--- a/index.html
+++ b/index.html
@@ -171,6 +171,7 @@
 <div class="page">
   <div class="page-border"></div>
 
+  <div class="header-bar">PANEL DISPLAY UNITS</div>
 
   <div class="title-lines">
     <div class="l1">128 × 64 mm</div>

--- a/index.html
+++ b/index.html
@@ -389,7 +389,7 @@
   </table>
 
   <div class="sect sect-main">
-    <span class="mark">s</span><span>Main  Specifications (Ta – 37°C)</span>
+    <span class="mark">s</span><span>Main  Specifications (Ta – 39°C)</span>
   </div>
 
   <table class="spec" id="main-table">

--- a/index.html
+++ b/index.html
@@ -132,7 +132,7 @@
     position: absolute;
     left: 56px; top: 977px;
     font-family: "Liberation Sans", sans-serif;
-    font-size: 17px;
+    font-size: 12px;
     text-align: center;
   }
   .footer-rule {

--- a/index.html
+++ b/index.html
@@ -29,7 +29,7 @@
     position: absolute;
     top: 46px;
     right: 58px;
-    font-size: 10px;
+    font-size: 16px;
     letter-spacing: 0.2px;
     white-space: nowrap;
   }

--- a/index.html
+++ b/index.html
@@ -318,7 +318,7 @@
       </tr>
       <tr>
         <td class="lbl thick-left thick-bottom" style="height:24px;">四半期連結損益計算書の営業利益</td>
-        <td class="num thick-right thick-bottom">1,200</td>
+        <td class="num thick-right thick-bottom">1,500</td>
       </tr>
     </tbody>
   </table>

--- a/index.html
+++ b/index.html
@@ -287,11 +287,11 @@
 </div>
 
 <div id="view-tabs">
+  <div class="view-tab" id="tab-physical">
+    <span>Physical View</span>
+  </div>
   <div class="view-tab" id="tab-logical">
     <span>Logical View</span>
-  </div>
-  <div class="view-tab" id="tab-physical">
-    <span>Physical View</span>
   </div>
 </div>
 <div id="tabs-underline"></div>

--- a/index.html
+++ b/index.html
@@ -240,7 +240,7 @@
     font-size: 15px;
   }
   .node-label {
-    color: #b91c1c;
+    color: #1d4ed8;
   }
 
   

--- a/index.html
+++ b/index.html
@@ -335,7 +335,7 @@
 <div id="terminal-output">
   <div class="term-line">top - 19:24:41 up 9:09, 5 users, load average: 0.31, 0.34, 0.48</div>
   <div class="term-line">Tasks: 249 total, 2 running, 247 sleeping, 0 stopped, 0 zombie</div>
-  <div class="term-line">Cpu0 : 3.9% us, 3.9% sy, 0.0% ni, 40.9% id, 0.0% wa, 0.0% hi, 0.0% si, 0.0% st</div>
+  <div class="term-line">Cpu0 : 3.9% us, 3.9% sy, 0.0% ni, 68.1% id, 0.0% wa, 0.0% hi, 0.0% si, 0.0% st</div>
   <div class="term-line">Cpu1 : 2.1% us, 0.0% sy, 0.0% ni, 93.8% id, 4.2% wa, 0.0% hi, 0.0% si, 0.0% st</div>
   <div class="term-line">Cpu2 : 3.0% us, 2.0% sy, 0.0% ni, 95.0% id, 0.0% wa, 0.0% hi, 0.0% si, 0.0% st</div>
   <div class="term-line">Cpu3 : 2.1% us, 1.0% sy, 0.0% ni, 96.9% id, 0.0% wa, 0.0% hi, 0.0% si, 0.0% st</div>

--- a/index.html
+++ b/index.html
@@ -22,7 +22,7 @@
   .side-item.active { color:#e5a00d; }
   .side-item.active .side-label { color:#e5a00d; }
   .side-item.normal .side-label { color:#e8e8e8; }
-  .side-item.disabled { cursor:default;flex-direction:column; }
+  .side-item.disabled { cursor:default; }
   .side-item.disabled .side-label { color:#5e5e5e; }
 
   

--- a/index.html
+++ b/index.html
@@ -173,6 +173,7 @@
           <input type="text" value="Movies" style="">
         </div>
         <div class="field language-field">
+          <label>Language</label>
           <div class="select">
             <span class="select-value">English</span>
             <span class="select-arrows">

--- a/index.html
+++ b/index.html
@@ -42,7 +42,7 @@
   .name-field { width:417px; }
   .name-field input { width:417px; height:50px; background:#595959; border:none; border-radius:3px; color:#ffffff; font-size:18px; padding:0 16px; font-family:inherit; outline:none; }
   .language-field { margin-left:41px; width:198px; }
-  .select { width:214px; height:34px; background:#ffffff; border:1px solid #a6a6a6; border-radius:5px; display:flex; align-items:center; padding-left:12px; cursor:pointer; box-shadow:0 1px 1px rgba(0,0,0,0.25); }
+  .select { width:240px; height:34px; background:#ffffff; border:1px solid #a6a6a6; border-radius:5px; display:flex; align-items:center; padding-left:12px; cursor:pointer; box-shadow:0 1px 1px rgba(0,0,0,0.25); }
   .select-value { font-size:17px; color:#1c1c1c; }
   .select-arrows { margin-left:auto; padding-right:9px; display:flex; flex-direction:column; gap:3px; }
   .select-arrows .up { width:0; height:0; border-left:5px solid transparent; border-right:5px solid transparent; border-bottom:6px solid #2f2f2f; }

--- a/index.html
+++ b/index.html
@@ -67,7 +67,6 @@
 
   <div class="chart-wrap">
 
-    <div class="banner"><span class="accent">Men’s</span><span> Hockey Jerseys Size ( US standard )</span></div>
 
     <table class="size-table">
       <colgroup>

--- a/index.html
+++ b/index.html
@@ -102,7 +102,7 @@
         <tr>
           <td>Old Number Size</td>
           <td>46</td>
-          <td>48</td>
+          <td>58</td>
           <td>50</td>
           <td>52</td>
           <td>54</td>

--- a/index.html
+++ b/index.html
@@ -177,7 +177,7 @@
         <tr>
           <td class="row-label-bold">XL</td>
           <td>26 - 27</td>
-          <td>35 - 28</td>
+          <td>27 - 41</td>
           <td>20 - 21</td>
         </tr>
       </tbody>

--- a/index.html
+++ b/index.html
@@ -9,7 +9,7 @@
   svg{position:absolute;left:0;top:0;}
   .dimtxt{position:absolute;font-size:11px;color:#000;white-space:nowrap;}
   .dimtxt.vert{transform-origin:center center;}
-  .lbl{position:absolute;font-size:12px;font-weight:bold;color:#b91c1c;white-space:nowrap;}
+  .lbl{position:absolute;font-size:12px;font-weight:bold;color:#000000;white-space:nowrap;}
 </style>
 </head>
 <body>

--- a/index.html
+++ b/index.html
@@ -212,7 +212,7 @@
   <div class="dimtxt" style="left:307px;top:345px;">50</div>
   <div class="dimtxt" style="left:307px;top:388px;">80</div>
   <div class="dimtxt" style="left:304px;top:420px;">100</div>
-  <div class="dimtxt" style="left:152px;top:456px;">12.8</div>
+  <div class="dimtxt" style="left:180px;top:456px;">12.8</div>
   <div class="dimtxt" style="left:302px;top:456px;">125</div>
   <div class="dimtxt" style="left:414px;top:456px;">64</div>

TASK TO COMPLETE: Take the entries above and return all of them exactly.

REPLY TO THE TASK:
--- a/index.html
+++ b/index.html
@@ -171,6 +171,7 @@
 <div class="page">
   <div class="page-border"></div>
 
+  <div class="header-bar">PANEL DISPLAY UNITS</div>
 
   <div class="title-lines">
     <div class="l1">128 × 64 mm</div>

--- a/index.html
+++ b/index.html
@@ -389,7 +389,7 @@
   </table>
 
   <div class="sect sect-main">
-    <span class="mark">s</span><span>Main  Specifications (Ta – 37°C)</span>
+    <span class="mark">s</span><span>Main  Specifications (Ta – 39°C)</span>
   </div>
 
   <table class="spec" id="main-table">

--- a/index.html
+++ b/index.html
@@ -132,7 +132,7 @@
     position: absolute;
     left: 56px; top: 977px;
     font-family: "Liberation Sans", sans-serif;
-    font-size: 17px;
+    font-size: 12px;
     text-align: center;
   }
   .footer-rule {

--- a/index.html
+++ b/index.html
@@ -29,7 +29,7 @@
     position: absolute;
     top: 46px;
     right: 58px;
-    font-size: 10px;
+    font-size: 16px;
     letter-spacing: 0.2px;
     white-space: nowrap;
   }

--- a/index.html
+++ b/index.html
@@ -318,7 +318,7 @@
       </tr>
       <tr>
         <td class="lbl thick-left thick-bottom" style="height:24px;">四半期連結損益計算書の営業利益</td>
-        <td class="num thick-right thick-bottom">1,200</td>
+        <td class="num thick-right thick-bottom">1,500</td>
       </tr>
     </tbody>
   </table>

--- a/index.html
+++ b/index.html
@@ -287,11 +287,11 @@
 </div>
 
 <div id="view-tabs">
+  <div class="view-tab" id="tab-physical">
+    <span>Physical View</span>
+  </div>
   <div class="view-tab" id="tab-logical">
     <span>Logical View</span>
-  </div>
-  <div class="view-tab" id="tab-physical">
-    <span>Physical View</span>
   </div>
 </div>
 <div id="tabs-underline"></div>

--- a/index.html
+++ b/index.html
@@ -240,7 +240,7 @@
     font-size: 15px;
   }
   .node-label {
-    color: #b91c1c;
+    color: #1d4ed8;
   }
 
   

--- a/index.html
+++ b/index.html
@@ -335,7 +335,7 @@
 <div id="terminal-output">
   <div class="term-line">top - 19:24:41 up 9:09, 5 users, load average: 0.31, 0.34, 0.48</div>
   <div class="term-line">Tasks: 249 total, 2 running, 247 sleeping, 0 stopped, 0 zombie</div>
-  <div class="term-line">Cpu0 : 3.9% us, 3.9% sy, 0.0% ni, 40.9% id, 0.0% wa, 0.0% hi, 0.0% si, 0.0% st</div>
+  <div class="term-line">Cpu0 : 3.9% us, 3.9% sy, 0.0% ni, 68.1% id, 0.0% wa, 0.0% hi, 0.0% si, 0.0% st</div>
   <div class="term-line">Cpu1 : 2.1% us, 0.0% sy, 0.0% ni, 93.8% id, 4.2% wa, 0.0% hi, 0.0% si, 0.0% st</div>
   <div class="term-line">Cpu2 : 3.0% us, 2.0% sy, 0.0% ni, 95.0% id, 0.0% wa, 0.0% hi, 0.0% si, 0.0% st</div>
   <div class="term-line">Cpu3 : 2.1% us, 1.0% sy, 0.0% ni, 96.9% id, 0.0% wa, 0.0% hi, 0.0% si, 0.0% st</div>

--- a/index.html
+++ b/index.html
@@ -22,7 +22,7 @@
   .side-item.active { color:#e5a00d; }
   .side-item.active .side-label { color:#e5a00d; }
   .side-item.normal .side-label { color:#e8e8e8; }
-  .side-item.disabled { cursor:default;flex-direction:column; }
+  .side-item.disabled { cursor:default; }
   .side-item.disabled .side-label { color:#5e5e5e; }
 
   

--- a/index.html
+++ b/index.html
@@ -173,6 +173,7 @@
           <input type="text" value="Movies" style="">
         </div>
         <div class="field language-field">
+          <label>Language</label>
           <div class="select">
             <span class="select-value">English</span>
             <span class="select-arrows">

--- a/index.html
+++ b/index.html
@@ -42,7 +42,7 @@
   .name-field { width:417px; }
   .name-field input { width:417px; height:50px; background:#595959; border:none; border-radius:3px; color:#ffffff; font-size:18px; padding:0 16px; font-family:inherit; outline:none; }
   .language-field { margin-left:41px; width:198px; }
-  .select { width:214px; height:34px; background:#ffffff; border:1px solid #a6a6a6; border-radius:5px; display:flex; align-items:center; padding-left:12px; cursor:pointer; box-shadow:0 1px 1px rgba(0,0,0,0.25); }
+  .select { width:240px; height:34px; background:#ffffff; border:1px solid #a6a6a6; border-radius:5px; display:flex; align-items:center; padding-left:12px; cursor:pointer; box-shadow:0 1px 1px rgba(0,0,0,0.25); }
   .select-value { font-size:17px; color:#1c1c1c; }
   .select-arrows { margin-left:auto; padding-right:9px; display:flex; flex-direction:column; gap:3px; }
   .select-arrows .up { width:0; height:0; border-left:5px solid transparent; border-right:5px solid transparent; border-bottom:6px solid #2f2f2f; }

--- a/index.html
+++ b/index.html
@@ -67,7 +67,6 @@
 
   <div class="chart-wrap">
 
-    <div class="banner"><span class="accent">Men’s</span><span> Hockey Jerseys Size ( US standard )</span></div>
 
     <table class="size-table">
       <colgroup>

--- a/index.html
+++ b/index.html
@@ -102,7 +102,7 @@
         <tr>
           <td>Old Number Size</td>
           <td>46</td>
-          <td>48</td>
+          <td>58</td>
           <td>50</td>
           <td>52</td>
           <td>54</td>

--- a/index.html
+++ b/index.html
@@ -177,7 +177,7 @@
         <tr>
           <td class="row-label-bold">XL</td>
           <td>26 - 27</td>
-          <td>35 - 28</td>
+          <td>27 - 41</td>
           <td>20 - 21</td>
         </tr>
       </tbody>

--- a/index.html
+++ b/index.html
@@ -9,7 +9,7 @@
   svg{position:absolute;left:0;top:0;}
   .dimtxt{position:absolute;font-size:11px;color:#000;white-space:nowrap;}
   .dimtxt.vert{transform-origin:center center;}
-  .lbl{position:absolute;font-size:12px;font-weight:bold;color:#b91c1c;white-space:nowrap;}
+  .lbl{position:absolute;font-size:12px;font-weight:bold;color:#000000;white-space:nowrap;}
 </style>
 </head>
 <body>

--- a/index.html
+++ b/index.html
@@ -212,7 +212,7 @@
   <div class="dimtxt" style="left:307px;top:345px;">50</div>
   <div class="dimtxt" style="left:307px;top:388px;">80</div>
   <div class="dimtxt" style="left:304px;top:420px;">100</div>
-  <div class="dimtxt" style="left:152px;top:456px;">12.8</div>
+  <div class="dimtxt" style="left:180px;top:456px;">12.8</div>
   <div class="dimtxt" style="left:302px;top:456px;">125</div>
   <div class="dimtxt" style="left:414px;top:456px;">64</div>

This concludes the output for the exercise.